Documentation for `ToMeDa`

tomeda.t11_create_dataverse_tsv_from_mapping

This file gets a metadata schema as json from the dataset a dataset tsv and mapping table will be derived from it outputs a dataverse tsv file and a mapping table

Input

json schema file (no data content, just structure)

Output

2 files:
    1. dataverse tsv file with all keys that are not in citation.tsv
    2. mapping table for all keys that are not in citation.tsv with depth 2
       at most (schema<->dataverse)

logger `module-attribute`

logger: TraceLogger = getLogger(__name__)

types `module-attribute`

types = []

InfoElement `dataclass`

InfoElement(
    name: str,
    title: str,
    description: str,
    allow_multiples: bool,
    required: bool,
    type: str,
    dataverse_name: str,
    displayFormat: str | None = None,
    controlledVocabulary: list[str] | None = None,
)

allow_multiples `instance-attribute`

allow_multiples: bool

controlledVocabulary `class-attribute` `instance-attribute`

controlledVocabulary: list[str] | None = None

dataverse_name `instance-attribute`

dataverse_name: str

description `instance-attribute`

description: str

displayFormat `class-attribute` `instance-attribute`

displayFormat: str | None = None

name `instance-attribute`

name: str

required `instance-attribute`

required: bool

title `instance-attribute`

title: str

type `instance-attribute`

type: str

NotLeafError

NotLeafError(message='Not a leaf Error')

Bases: Exception

Source code in tomeda/t11_create_dataverse_tsv_from_mapping.py

def __init__(self, message="Not a leaf Error"):
    super().__init__(message)

assemble_dataset_field_line

assemble_dataset_field_line(
    line_information: InfoElement, display_order: int
) -> DatasetFieldLine

Create a DatasetFieldLine instance using provided line information and order.

Done for https://guides.dataverse.org/en/latest/admin/metadatacustomization.html

Parameters:

Name	Type	Description	Default
`line_information`	`dict`	Dictionary containing information about a line.	required
`display_order`	`int`	Integer representing the order of display.	required

Returns:

Type	Description
`DatasetFieldLine`	DatasetFieldLine instance.

Source code in tomeda/t11_create_dataverse_tsv_from_mapping.py

def assemble_dataset_field_line(
    line_information: InfoElement, display_order: int
) -> DatasetFieldLine:
    """
    Create a DatasetFieldLine instance using provided line information and
    order.

    Done for
    https://guides.dataverse.org/en/latest/admin/metadatacustomization.html

    Parameters
    ----------
    line_information : dict
        Dictionary containing information about a line.
    display_order : int
        Integer representing the order of display.

    Returns
    -------
    DatasetFieldLine
        DatasetFieldLine instance.
    """
    global types

    name = line_information.dataverse_name
    title = line_information.title
    description = line_information.description
    field_type = line_information.type
    types = list(set(types + [field_type]))

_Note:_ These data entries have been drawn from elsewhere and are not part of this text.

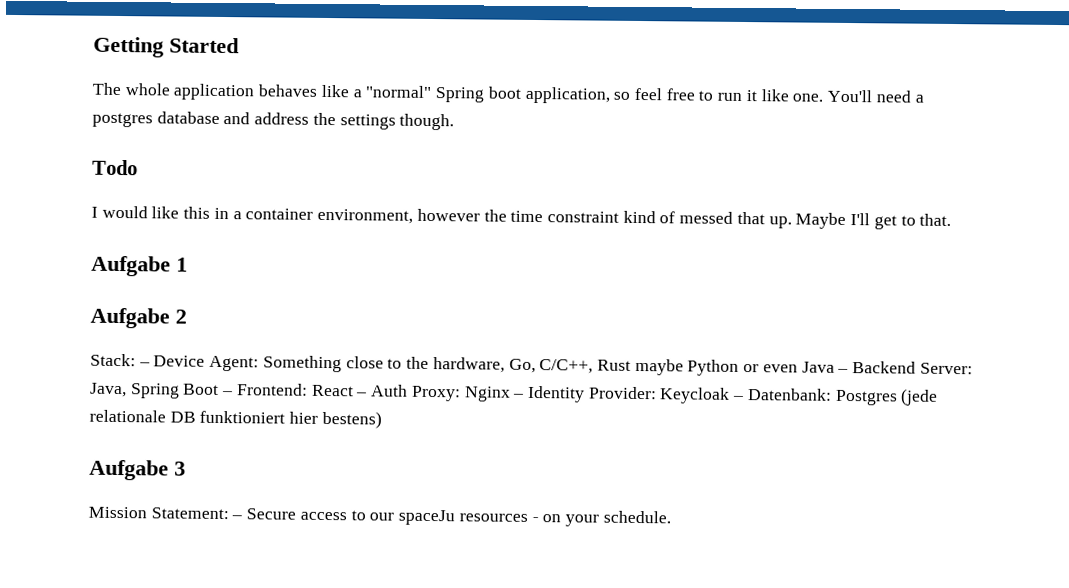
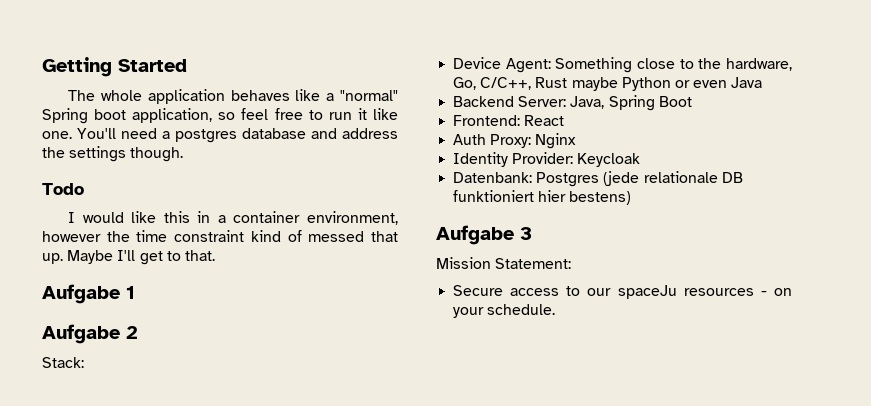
[138,362,150,367] – -> (84, 362) //
[837,368,849,374] – -> (763, 82) //
[222,391,234,396] – -> (692, 101) //
[356,392,368,397] – -> (565, 120) //
[513,393,525,398] – -> (577, 141) //
[732,395,745,401] – -> (641, 160) //
[231,515,243,520] – -> (572, 263) //

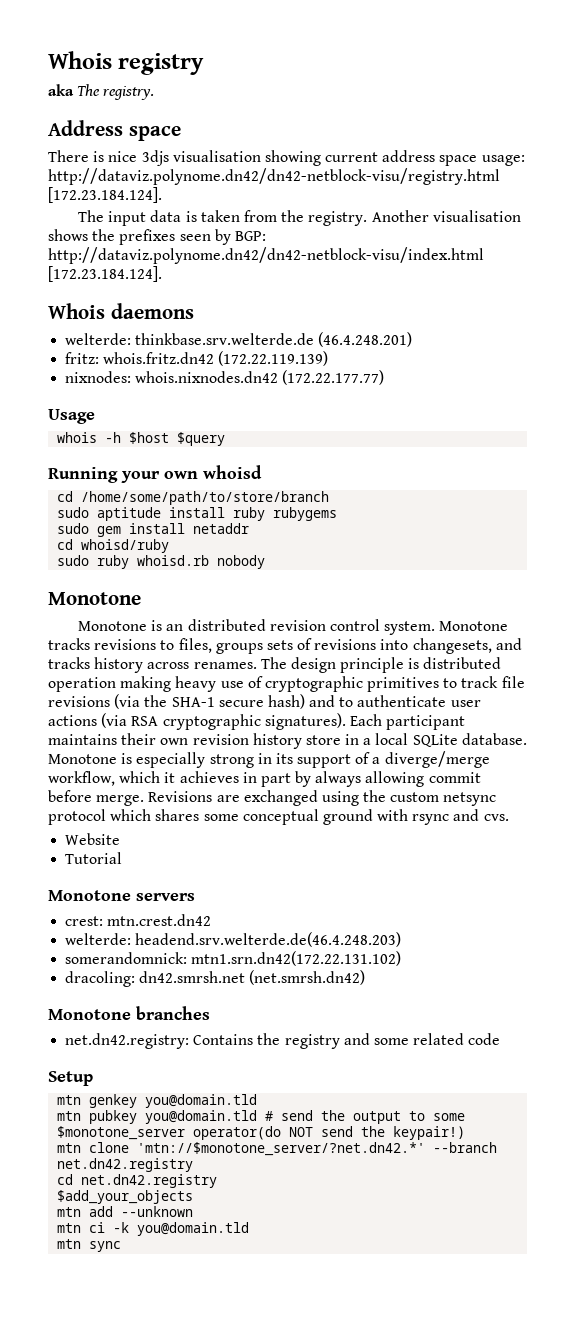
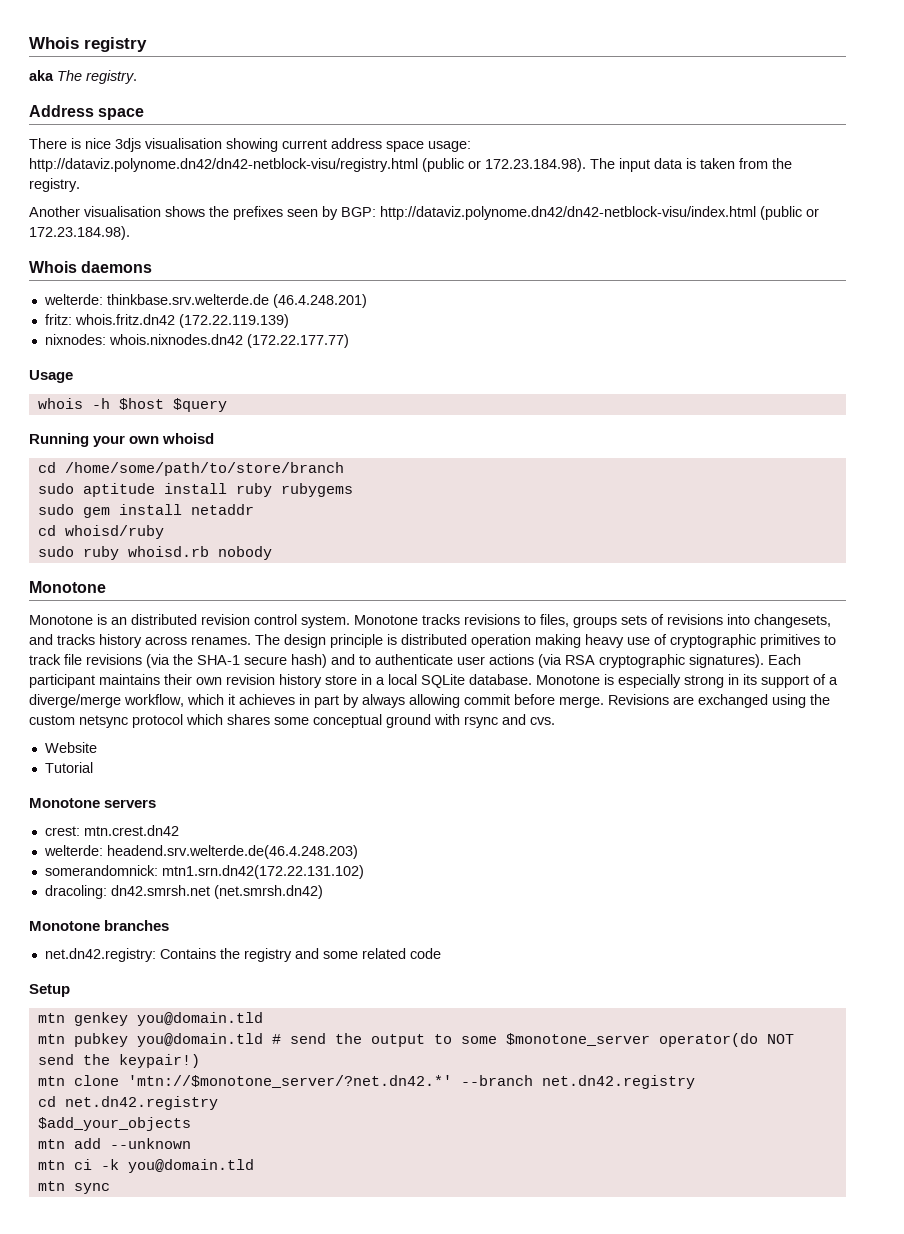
[48,187,162,203] [172.23.184.124]. // -> [422,158,586,172] (public or 172.23.184.98).
(368, 218) none -> (80, 185) //
[48,266,162,282] [172.23.184.124]. -> [760,206,819,220] [29,226,130,240] (public or 172.23.184.98).

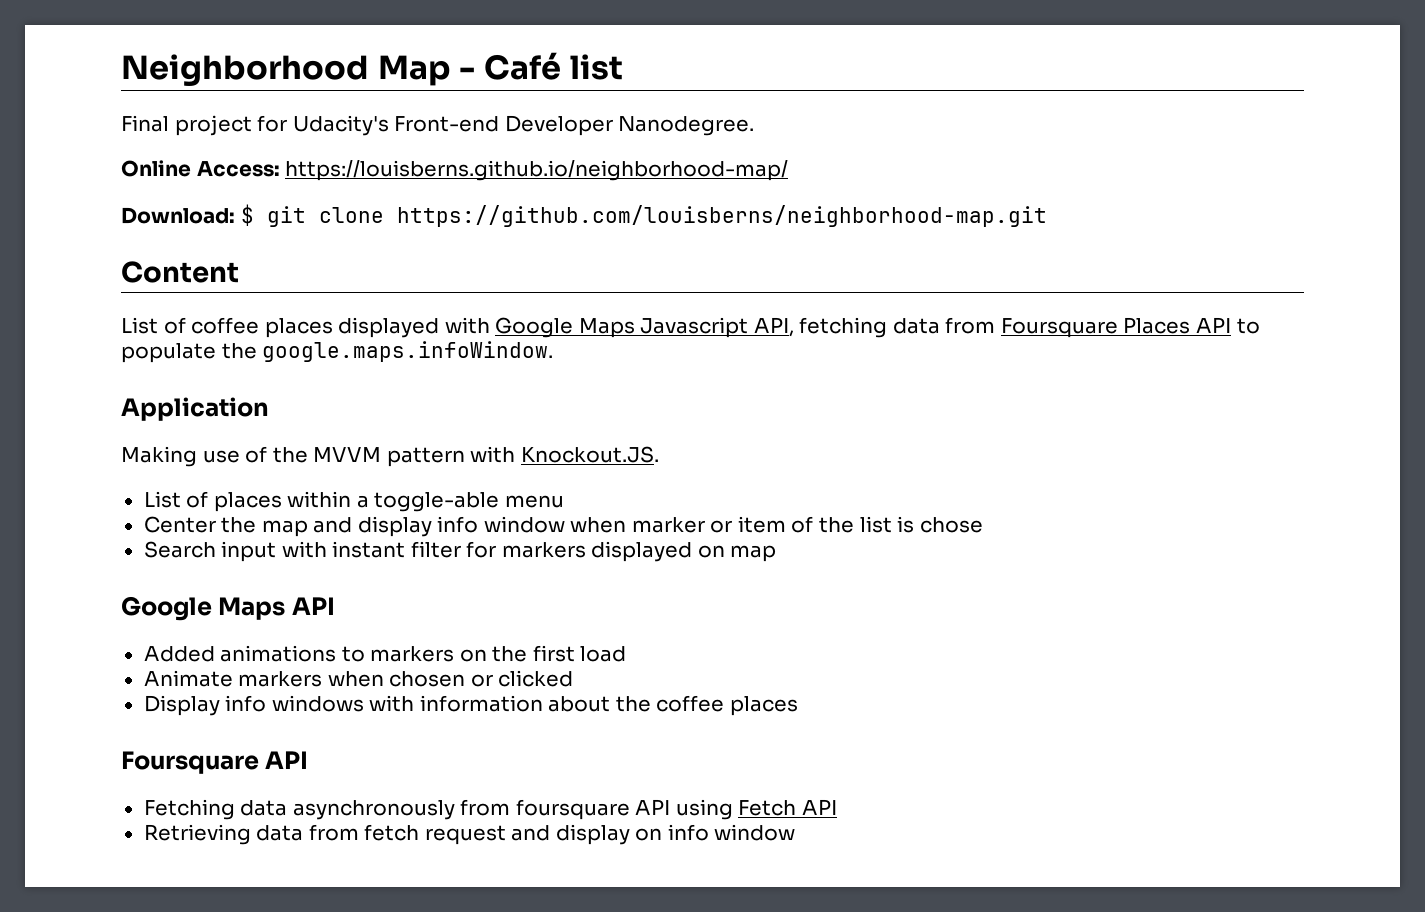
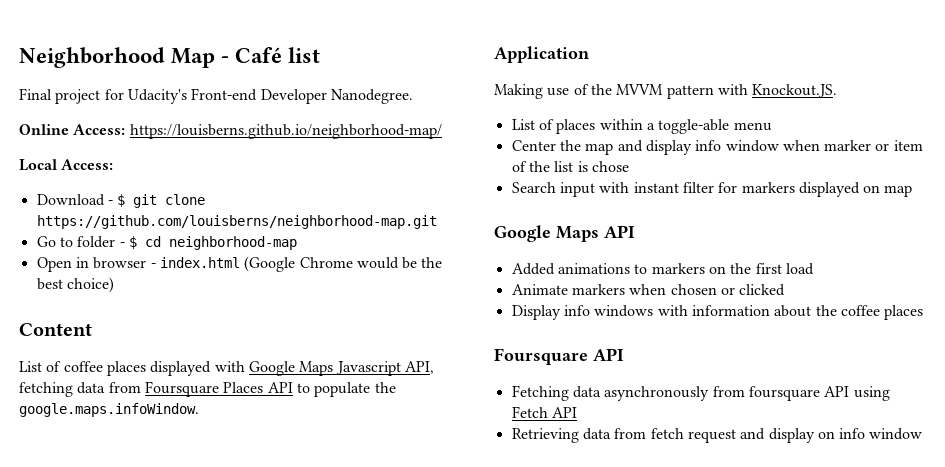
[121,207,235,224] Download: -> [19,159,114,171] [36,194,113,206] Local Access: // Download -
(1047, 216) none -> [36,236,297,250] [36,256,443,272] [36,277,114,293] // Go to folder - $ cd neighborhood-map // Open in browser - index.html (Google Chrome would be the best choice)

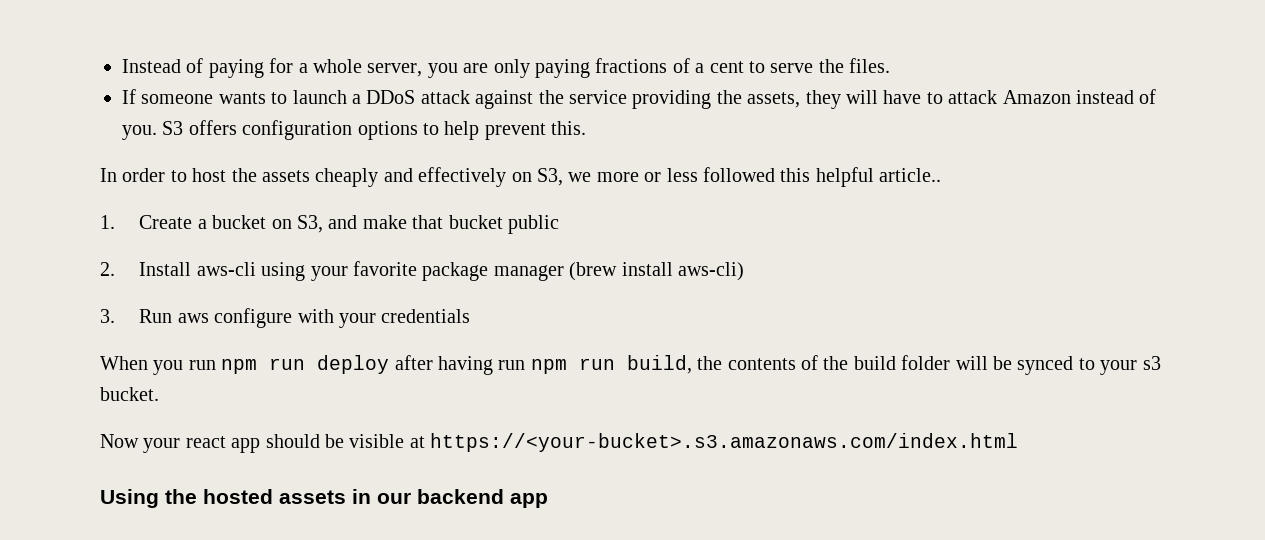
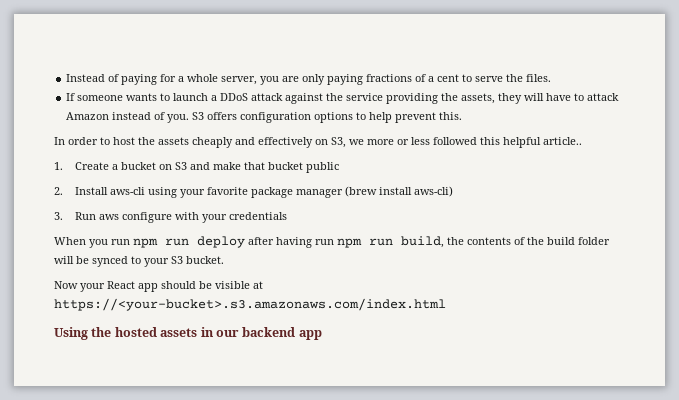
[296,215,323,233] S3, -> [174,162,187,170] S3
[1142,356,1161,370] s3 -> [171,256,183,264] S3
[185,436,226,448] react -> [107,281,135,289] React

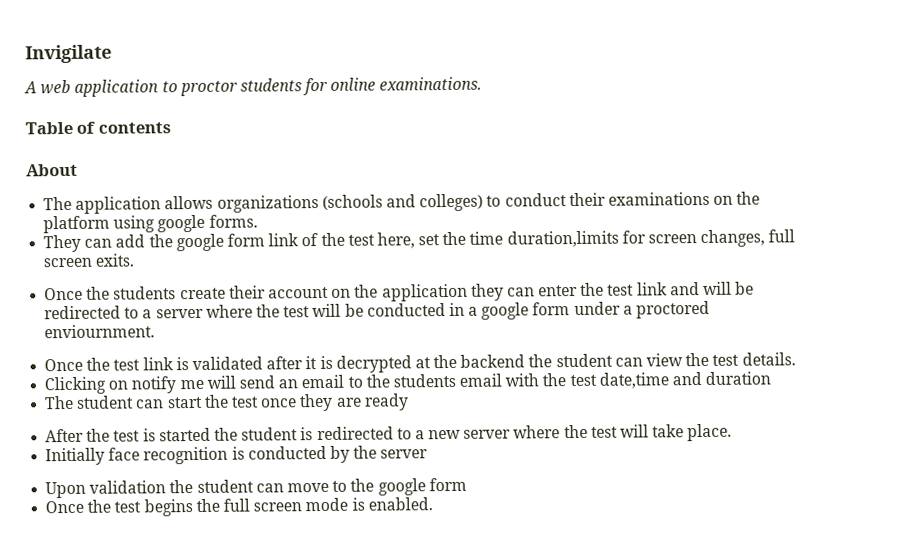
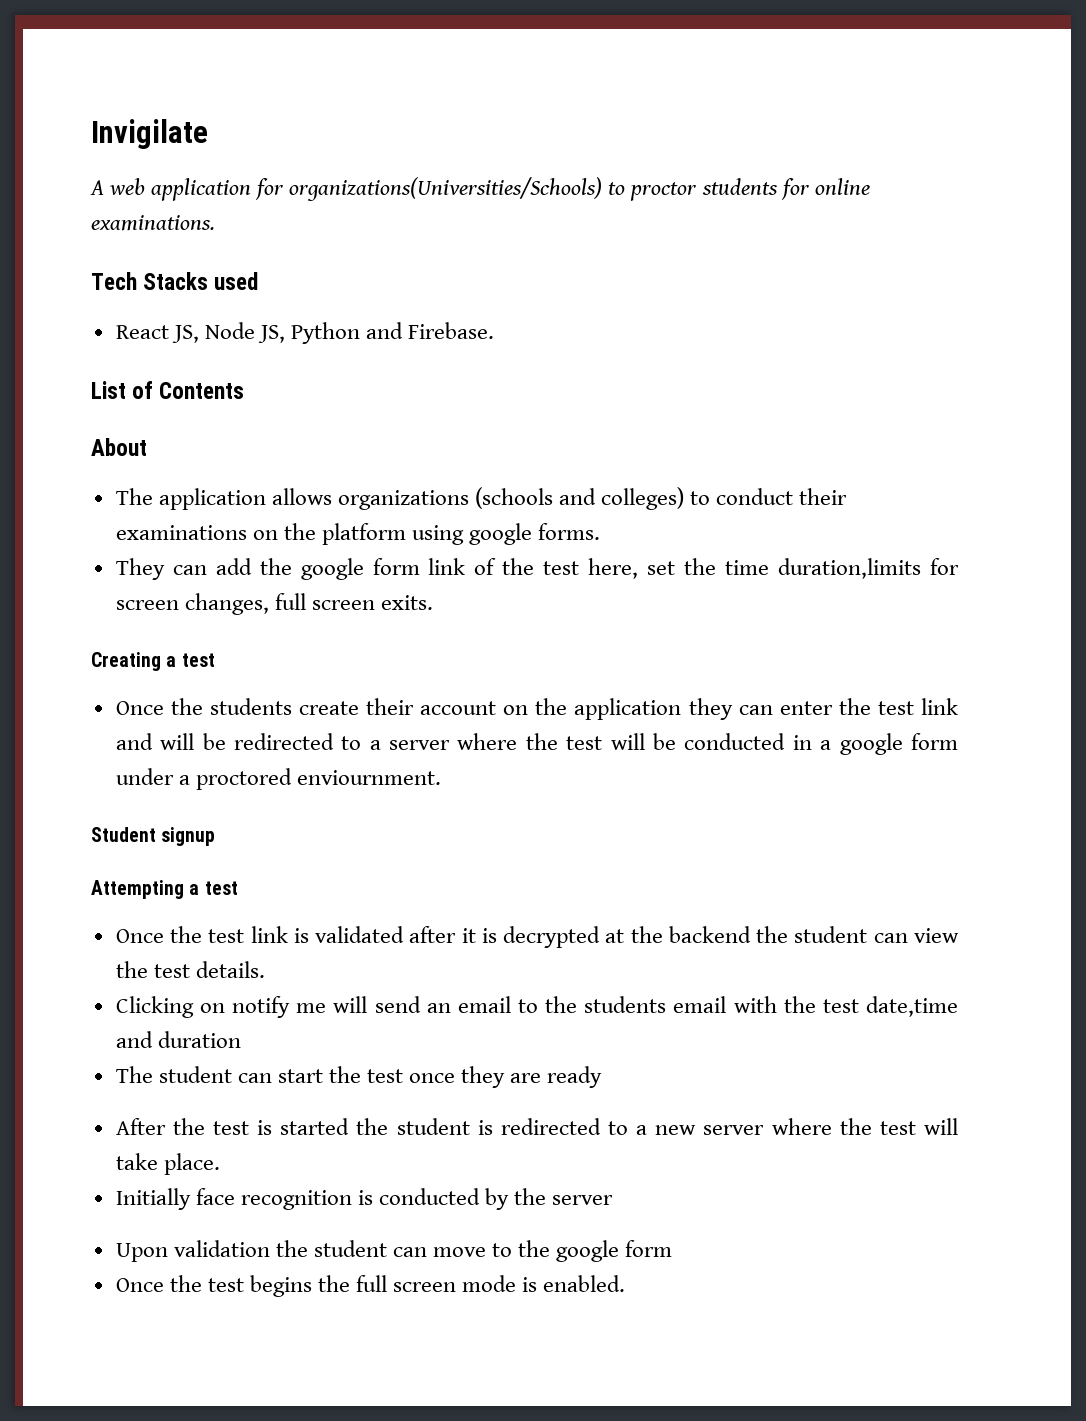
(160, 88) none -> [255,177,603,201] for organizations(Universities/Schools)
[25,121,171,135] Table of contents -> [91,272,259,290] [115,322,495,344] [91,381,245,399] Tech Stacks used // React JS, Node JS, Python and Firebase. // List of Contents
(135, 260) none -> [91,652,215,671] // Creating a test
(156, 331) none -> [91,827,216,846] [91,880,238,899] // Student signup // Attempting a test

    to_text = ["str", "bool"]
    if field_type in to_text:
        field_type = "text"
    to_int = ["int", "PositiveInt", "PositiveSmallInt", "SmallInt", "ByteSize"]
    if field_type in to_int:
        field_type = "int"
    # those are the accepted types in dataverse
    accepted_types = ["date", "email", "text", "textbox", "url", "int", "float"]
    if field_type not in accepted_types:
        field_type = "none"

    display_format = (
        line_information.displayFormat
        if line_information.displayFormat is not None
        else "#VALUE"
    )  # ToDo: Fix
    allow_multiples = line_information.allow_multiples
    required = line_information.required

    parent = (
        (
            "Eng_" + line_information.name.split(".")[0]
        )  # ToDo: Fix the prefix generation 'Eng'
        if len(line_information.name.split(".")) > 1
        else ""
    )
    if parent and field_type in ["", "none"]:
        raise NotLeafError(
            f"Parent {parent} is not empty but field type is empty. "
            f"This is not allowed."
        )

    line = DatasetFieldLine(
        prefix="",
        name=name,
        title=title,
        description=description,
        watermark="",
        field_type=field_type,
        display_order=display_order,
        display_format=display_format,
        advanced_search_field=False,
        allow_controlled_vocabulary=False,
        allow_multiples=allow_multiples,
        facetable=False,
        display_on_create=True,
        required=required,
        parent=parent,
        metadata_block_id="engmeta",
        term_uri="",
    )
    return line

create_InfoElement_structure

create_InfoElement_structure(
    entry_description_raw: dict[str, dict[str, str]]
) -> dict[str, InfoElement]

Create a dictionary with InfoElement instances.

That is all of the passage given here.